Continua a leggereRiduci
Ecco #EdicolaVerità, la rassegna stampa podcast del 14 maggio con Carlo Cambi
Benjamin Netanyahu (Ansa)
Il vicecomandante della marina delle Guardie rivoluzionarie, Saeed Siahsarani, ha dichiarato all’agenzia Irna che «il campo di battaglia e lo Stretto di Hormuz sono sotto il controllo dell’Iran». L’ufficiale ha avvertito che Teheran non consentirà alcuna operazione americana contro il territorio iraniano e ha minacciato direttamente Washington. «Non permetteremo che venga portato via nemmeno un granello di polvere dal nostro Paese», ha affermato, sostenendo inoltre che nessuna petroliera possa attraversare Hormuz senza il consenso iraniano. Secondo Siahsarani, un eventuale errore degli Stati Uniti trasformerebbe il Golfo Persico «nel più grande cimitero acquatico per le forze americane». Nel frattempo gli Stati Uniti hanno aumentato la pressione economica contro i Pasdaran. Il Dipartimento di Stato ha annunciato una ricompensa fino a 15 milioni di dollari per informazioni sulle spedizioni petrolifere collegate al corpo delle Guardie rivoluzionarie islamiche e alle reti che ne sostengono il commercio clandestino.
Sul piano diplomatico emergono intanto nuovi dettagli sui contatti tra Washington e Pechino. Secondo l’agenzia giapponese Kyodo News, il segretario di Stato americano Marco Rubio e il ministro degli Esteri cinese Wang Yi avrebbero concordato, durante una telefonata avvenuta ad aprile, di non permettere a nessun Paese di imporre pedaggi o restrizioni al traffico nello Stretto di Hormuz. Nelle ultime ore Wang Yi ha inoltre chiesto al Pakistan di intensificare il ruolo di mediazione tra Iran e Stati Uniti, assicurando il sostegno della Cina agli sforzi diplomatici di Islamabad. Donald Trump continua però a mantenere toni duri. Prima della partenza per la Cina il presidente americano ha dichiarato che con l’Iran «si farà un buon accordo, in un modo o nell’altro», precisando però che Washington non avrebbe bisogno dell’aiuto cinese per gestire la crisi.
Dietro le dichiarazioni pubbliche della Casa Bianca emergono però valutazioni differenti da parte dell’intelligence statunitense. Trump continua infatti a sostenere che l’Iran sarebbe stato «annientato», senza una marina efficiente, con un’aviazione quasi distrutta e scorte missilistiche ridotte al minimo. Secondo le informazioni riservate presentate ai membri del Congresso durante briefing a porte chiuse, la situazione sarebbe invece diversa: Teheran manterrebbe ancora significative capacità missilistiche e continuerebbe a rappresentare una seria minaccia regionale. L’Iran punta inoltre a utilizzare il controllo dello Stretto di Hormuz come leva economica e strategica.

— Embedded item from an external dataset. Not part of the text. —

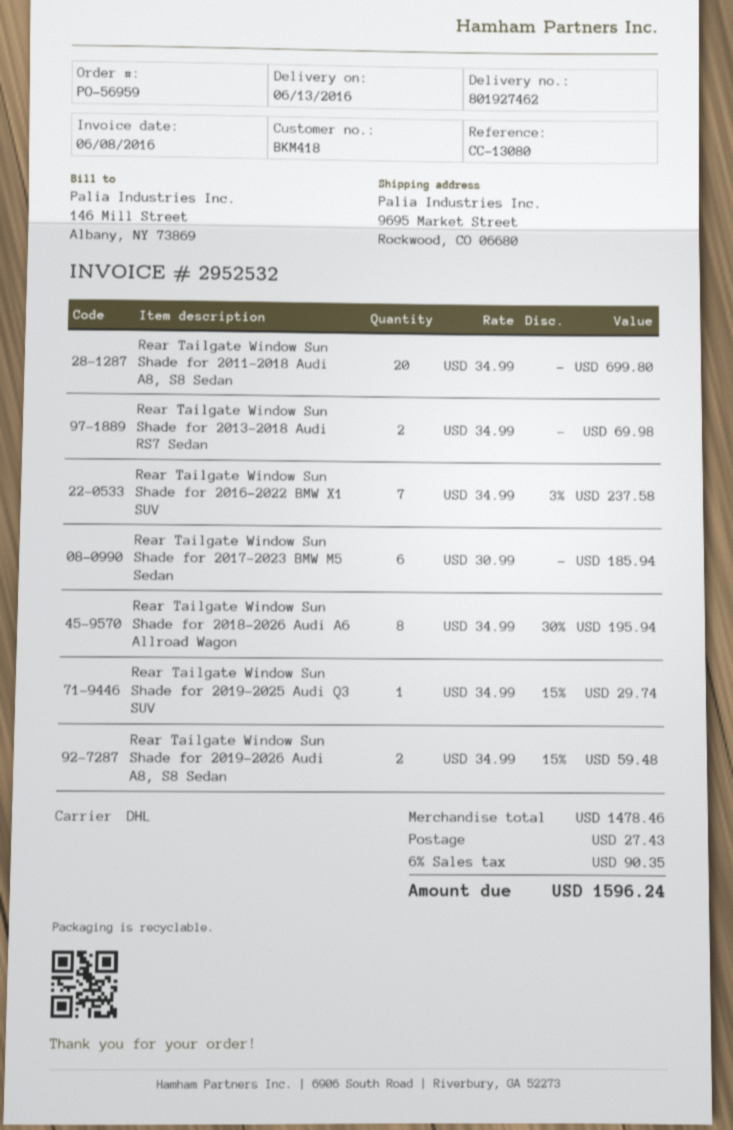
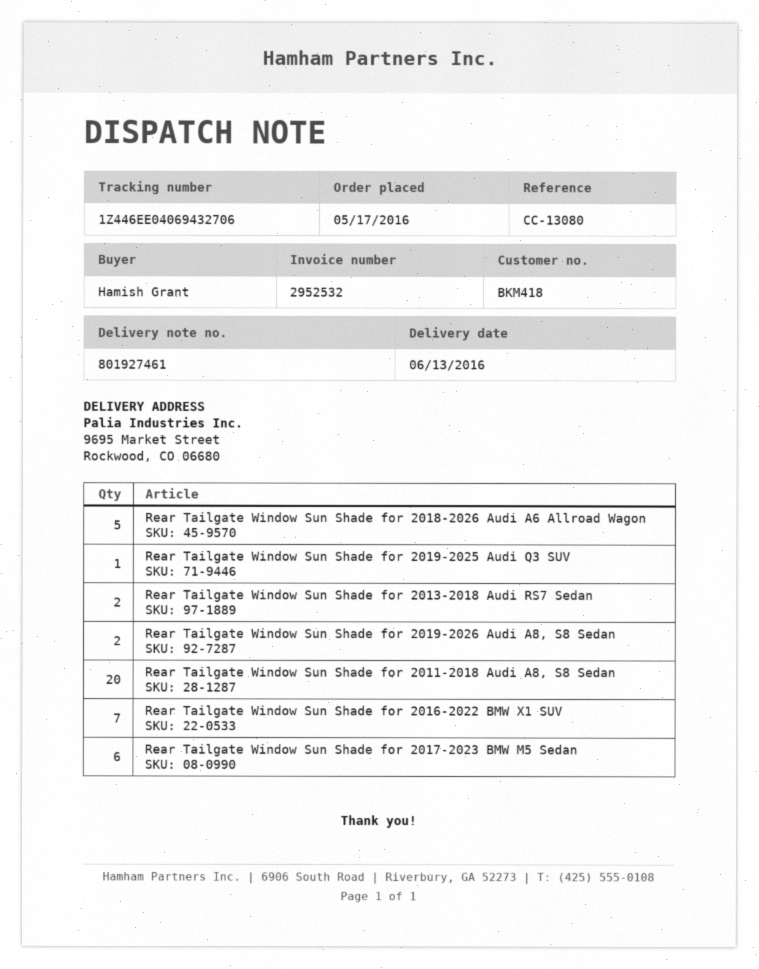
delivery note number: 801927462 -> 801927461
Rear Tailgate Window Sun Shade for 2018-2026 Audi A6 Allroad Wagon: 8 -> 5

Il portavoce dell’esercito iraniano Mohammad Akraminia ha dichiarato che la gestione della rotta marittima potrebbe produrre «importanti» benefici economici per Teheran, arrivando persino a raddoppiare i proventi petroliferi del Paese e rafforzandone il peso internazionale. Attraverso Hormuz transita circa il 20% del petrolio mondiale e il blocco parziale del traffico ha già provocato forti tensioni sui mercati energetici. Per Teheran, una parte dello stretto sarebbe controllata dai Pasdaran mentre la sezione orientale sarebbe sotto supervisione della marina regolare. Secondo Nbc News, l’operazione americana contro l’Iran potrebbe cambiare nome da «Epic Fury» a «Sledgehammer» («Martello da demolizione») se il cessate il fuoco fallisse e Donald Trump ordinasse una nuova offensiva senza passare dal Congresso.
Intanto Benjamin Netanyahu ha rivelato di aver compiuto una visita segreta negli Emirati Arabi Uniti durante la guerra, incontrando il presidente Mohamed bin Zayed Al Nahyan.